* ABOUT THIS TASK
Please transcribe only the lines from the one holding "2024-04-28 17:24:59: 0.2 -> 0.4" through the final line of the data, both included, with no pictures.

*** Opening DATA TO PROCESS ***

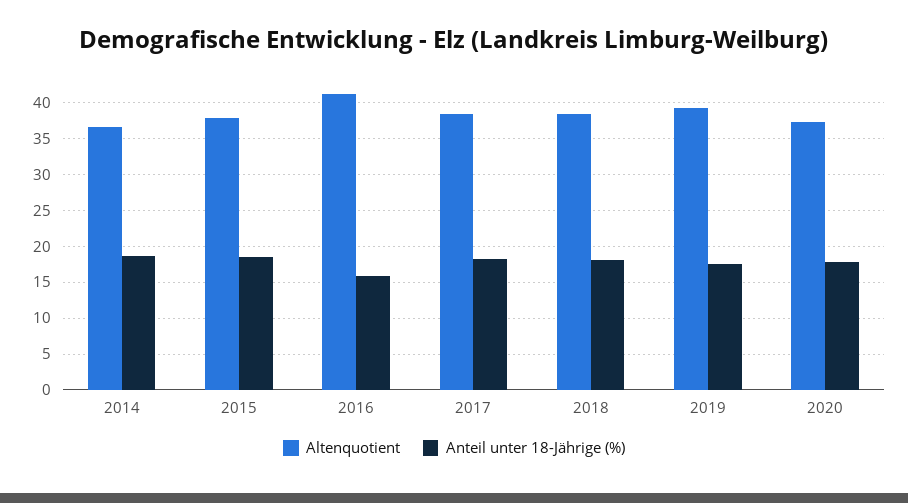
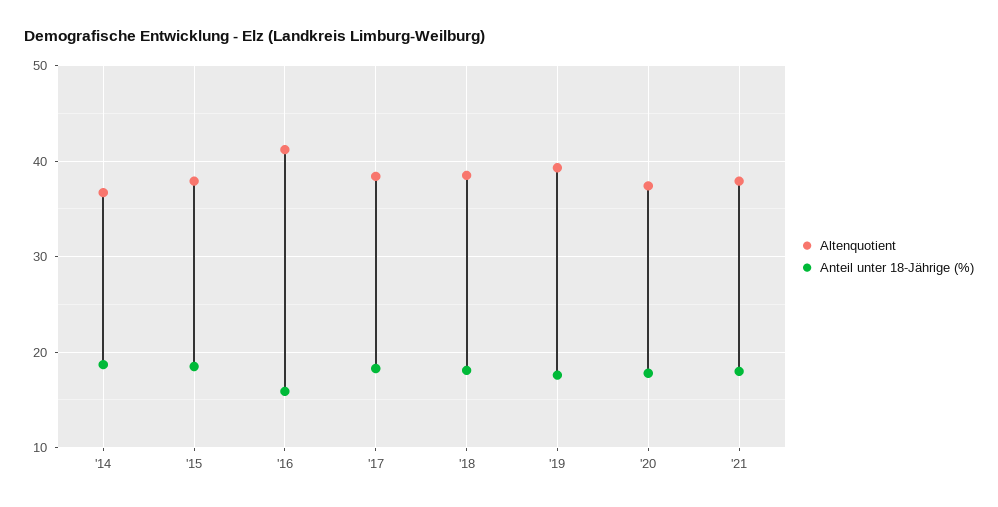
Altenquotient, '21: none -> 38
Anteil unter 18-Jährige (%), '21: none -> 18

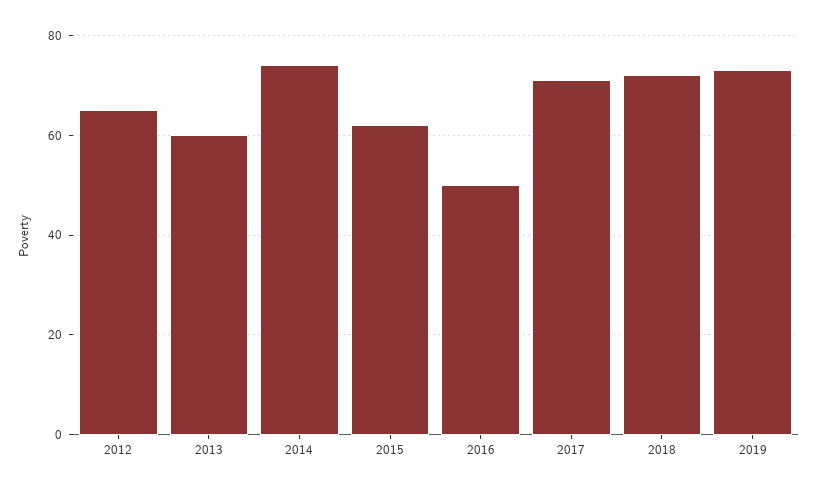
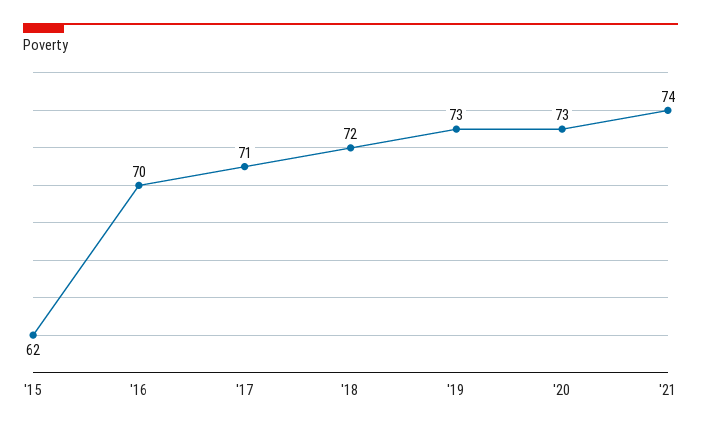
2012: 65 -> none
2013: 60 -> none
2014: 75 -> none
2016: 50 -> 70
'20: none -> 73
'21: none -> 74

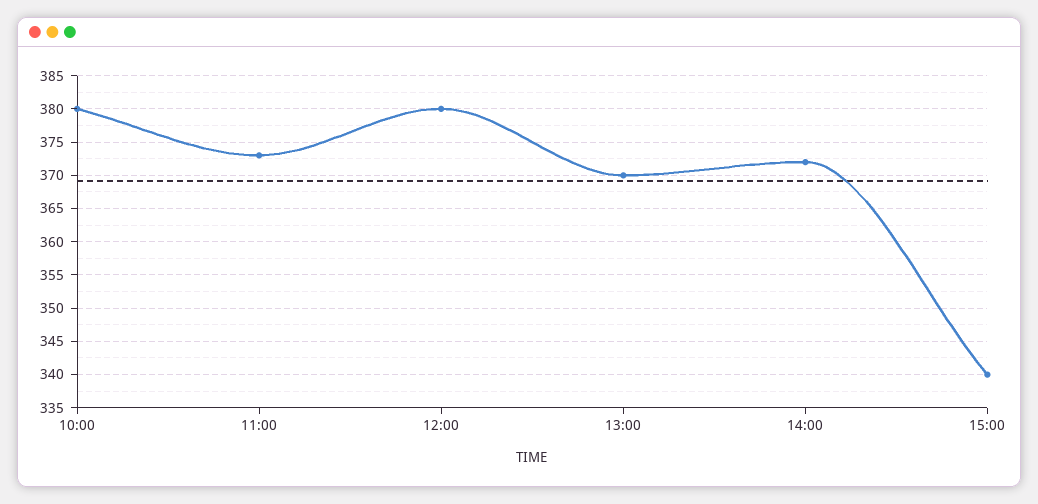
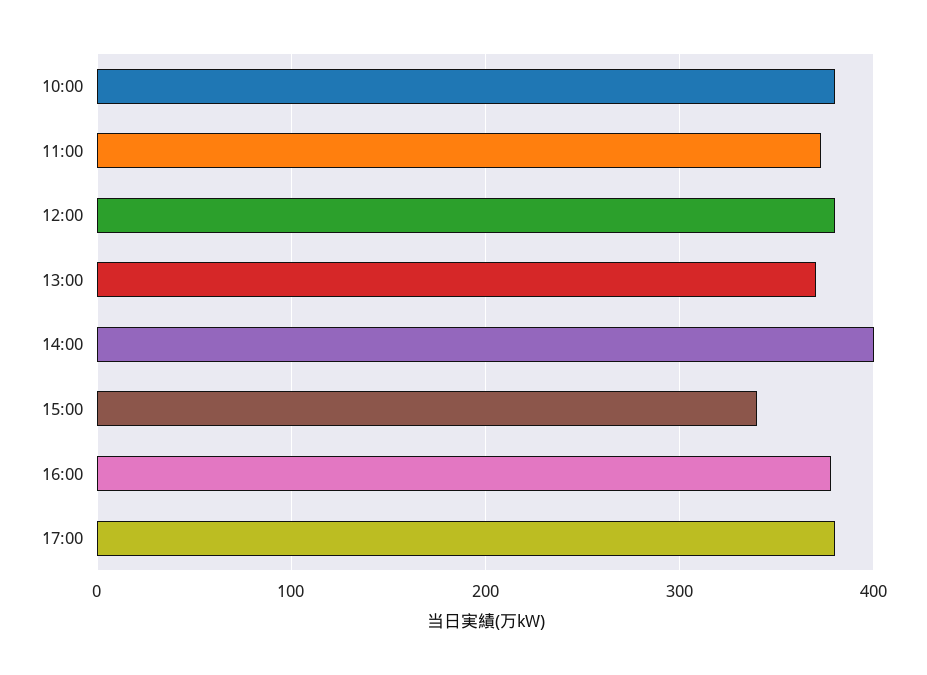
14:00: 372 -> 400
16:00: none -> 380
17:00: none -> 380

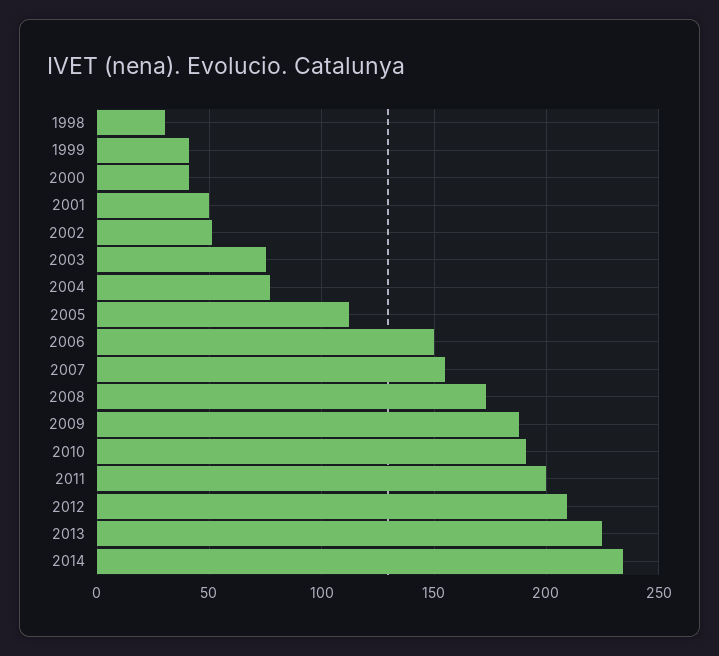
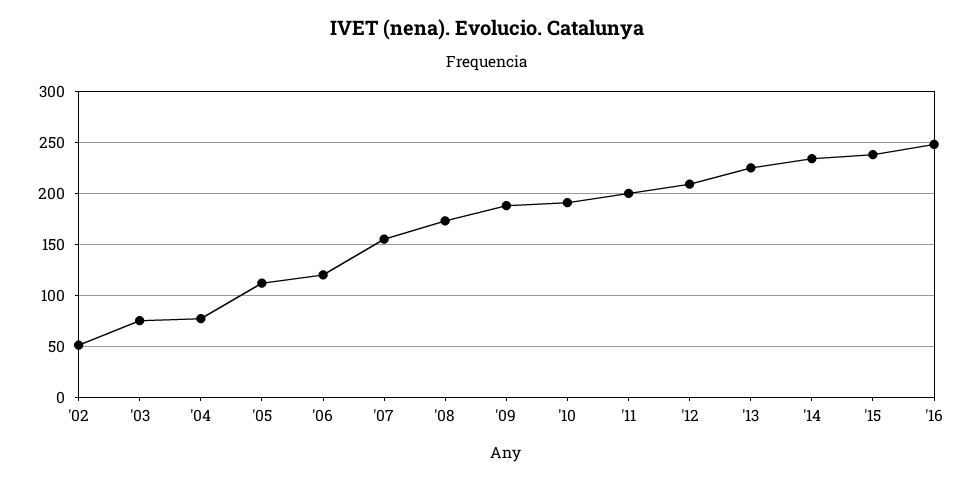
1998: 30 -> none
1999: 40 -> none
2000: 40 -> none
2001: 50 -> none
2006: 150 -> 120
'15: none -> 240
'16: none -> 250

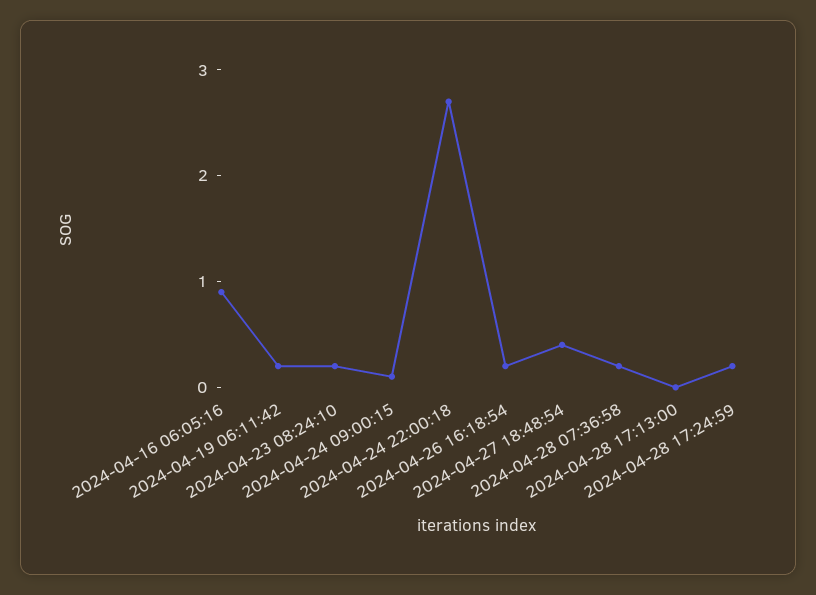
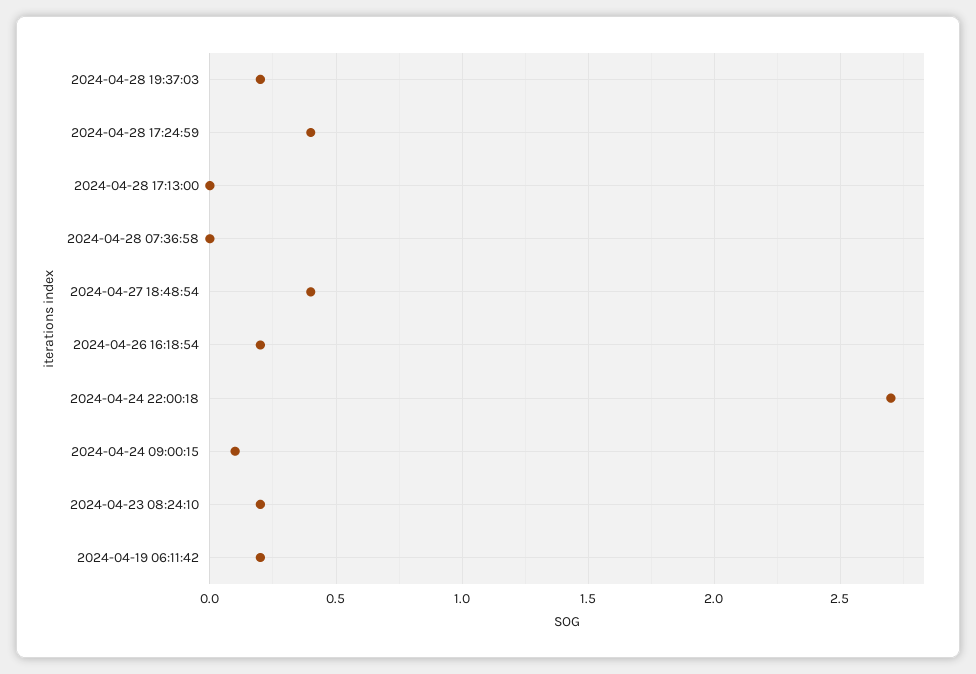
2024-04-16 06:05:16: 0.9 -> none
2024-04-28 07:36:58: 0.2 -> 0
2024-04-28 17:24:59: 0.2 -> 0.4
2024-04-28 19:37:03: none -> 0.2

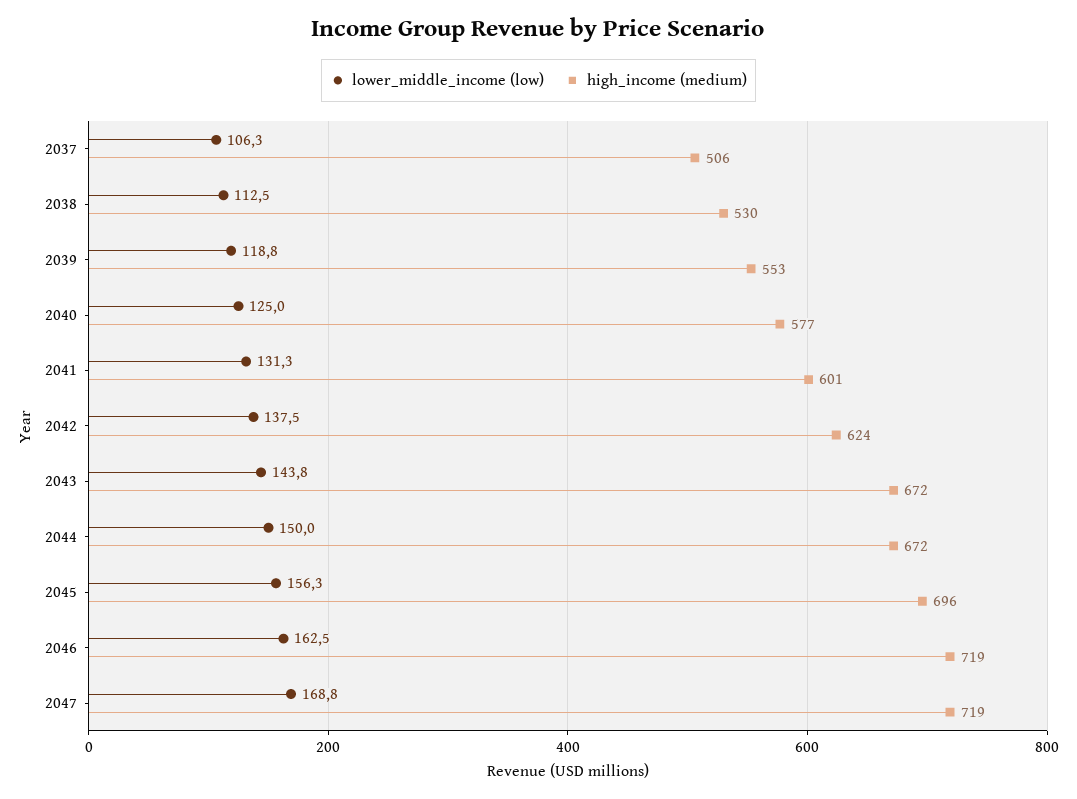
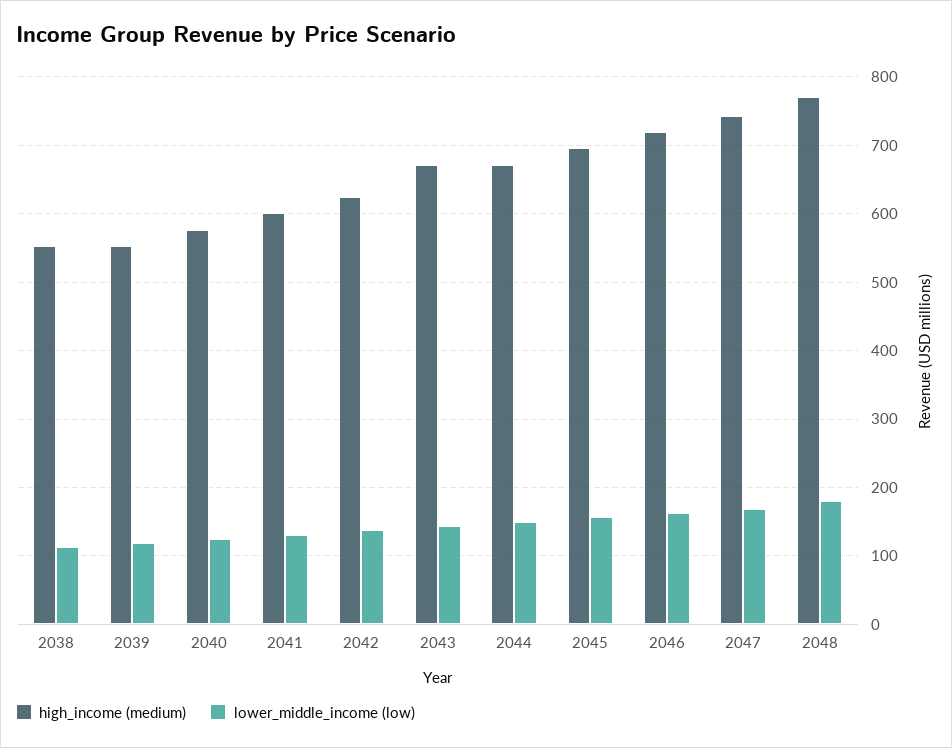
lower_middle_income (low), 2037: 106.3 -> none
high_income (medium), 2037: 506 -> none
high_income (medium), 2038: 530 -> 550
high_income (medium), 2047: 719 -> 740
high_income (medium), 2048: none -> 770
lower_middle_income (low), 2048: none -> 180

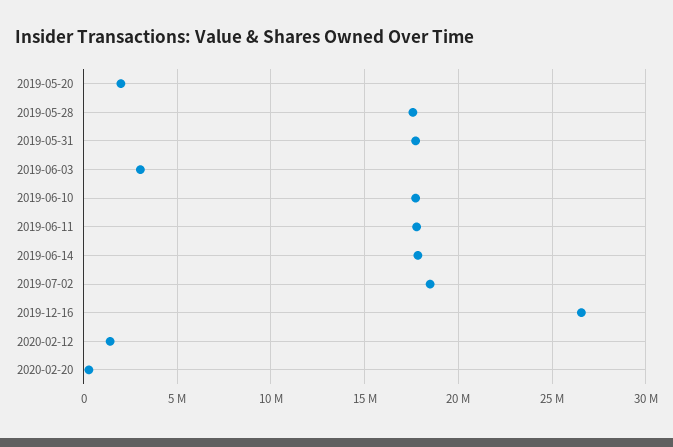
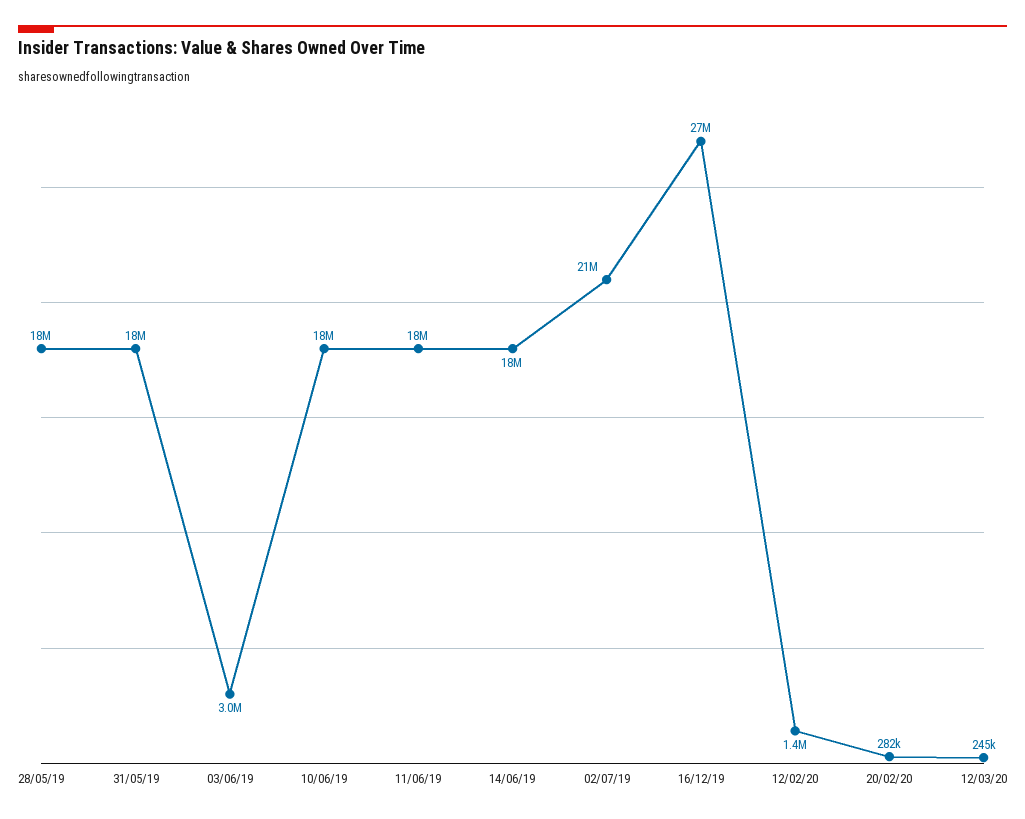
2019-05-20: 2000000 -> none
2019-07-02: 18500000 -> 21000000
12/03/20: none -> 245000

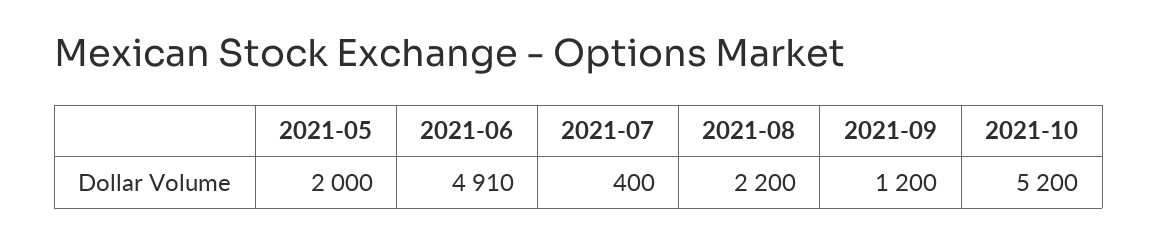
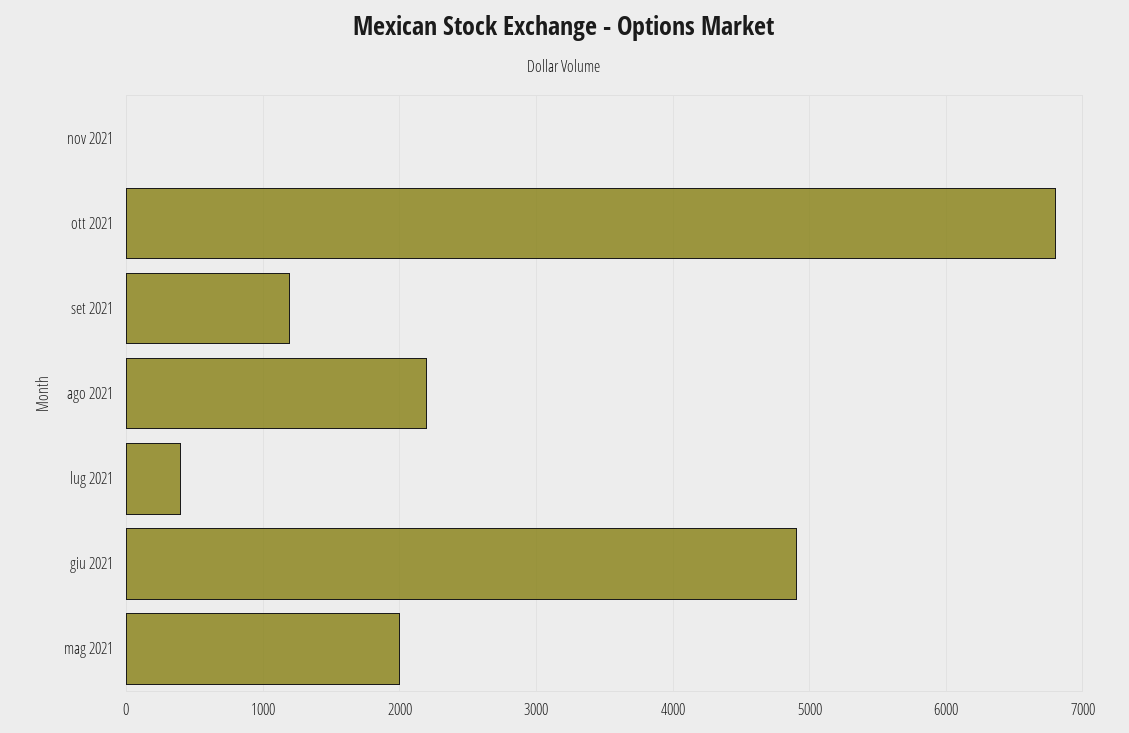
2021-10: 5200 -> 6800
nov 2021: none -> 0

*** Closing DATA TO PROCESS ***

* EXERCISE SOLUTION
2024-04-28 17:24:59: 0.2 -> 0.4
2024-04-28 19:37:03: none -> 0.2

lower_middle_income (low), 2037: 106.3 -> none
high_income (medium), 2037: 506 -> none
high_income (medium), 2038: 530 -> 550
high_income (medium), 2047: 719 -> 740
high_income (medium), 2048: none -> 770
lower_middle_income (low), 2048: none -> 180

2019-05-20: 2000000 -> none
2019-07-02: 18500000 -> 21000000
12/03/20: none -> 245000

2021-10: 5200 -> 6800
nov 2021: none -> 0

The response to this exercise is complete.